The Auto sector saw a tepid performance in December due to the base effect, weak export demand, and overall low growth in PV, 2-wheelers except for heavy commercial vehicles. What is your outlook for the Auto Sector in 2023?

The domestic auto industry saw a healthy revival in FY 23, which was aided by recovery in economic activity and increased mobility The demand sentiment for most automotive segments has remained healthy despite the lingering effects of semiconductor shortage and supply chain bottlenecks.

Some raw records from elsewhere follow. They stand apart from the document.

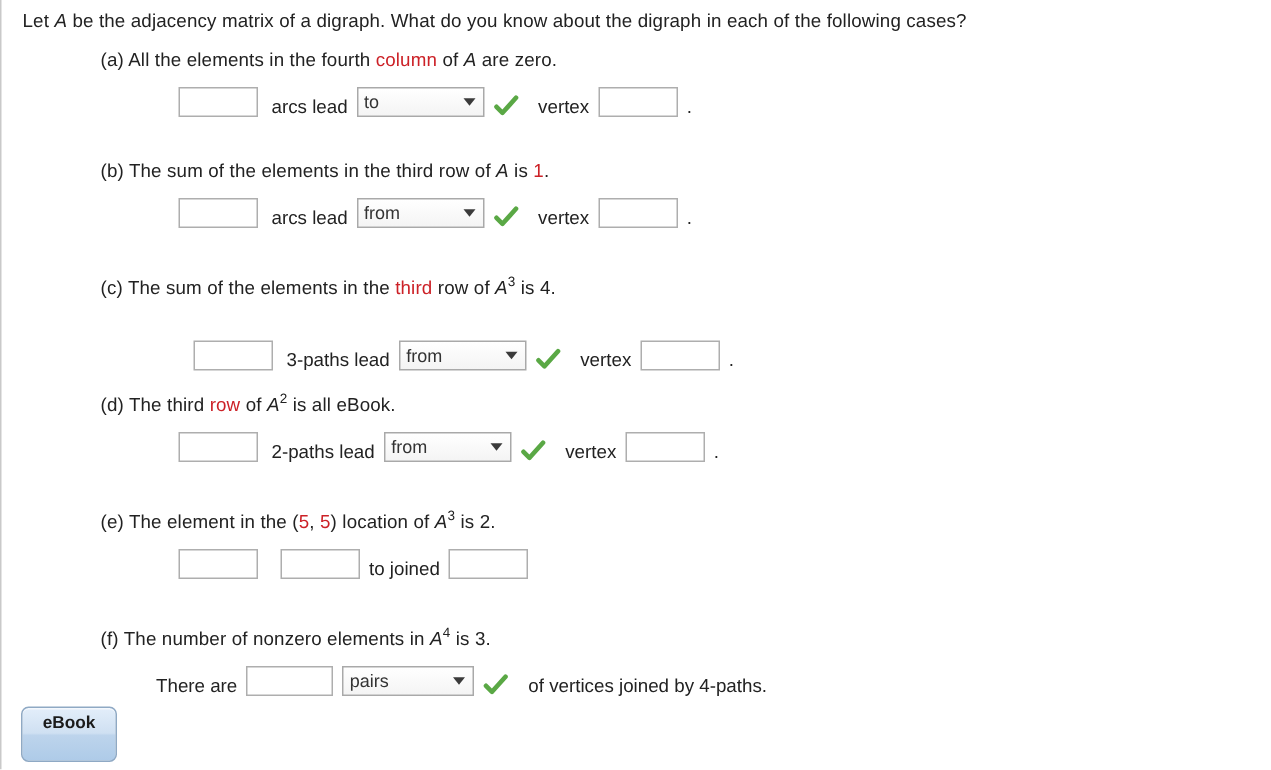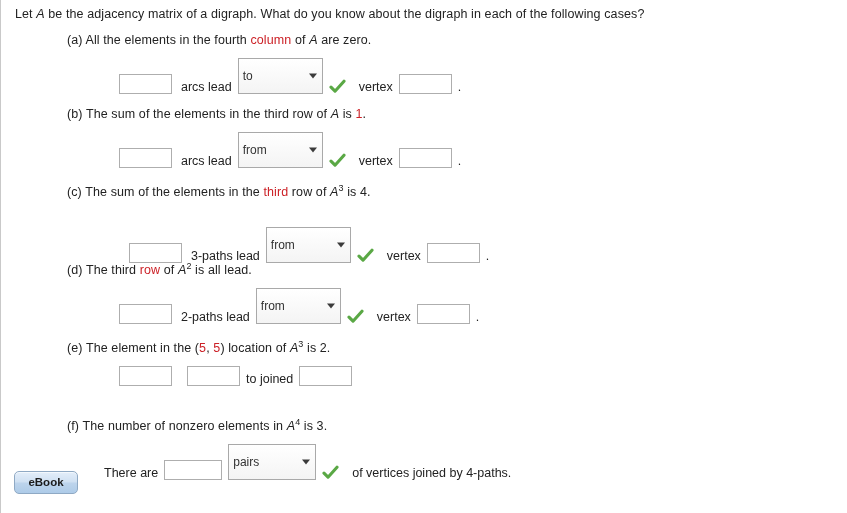"to" .sel-wrap { height: 36px -> 20px }
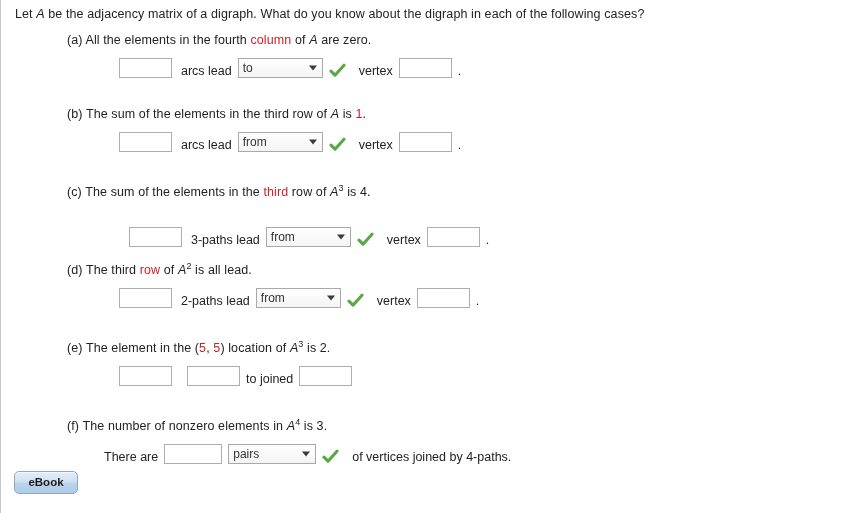"is all lead." span { text: lead -> eBook }
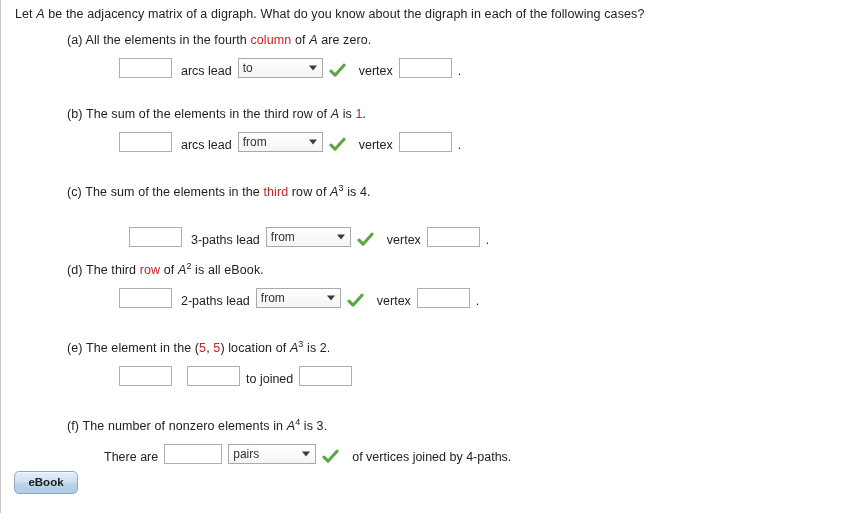"eBook" .ebook-btn { height: 23px -> 37px }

However, the twowheeler industry continues to struggle with industry volume still below the pre-COVID levels. Even as improved demand in the recent festive months has provided some optimism, a sustained recovery in demand is yet to be seen

The adoption of electric vehicles has started and will only accelerate in 2023. Now, besides rising interest rates, the impact of a not-so-bright global economic situation are the factors that will keep the industry cautious And from a potential passenger vehicle buyer standpoint, I think in 2023, they may have to brace for some increase in vehicle prices from April 23, given that a lot of the OEMs will comply with stricter emission standards, thereby increasing the cost.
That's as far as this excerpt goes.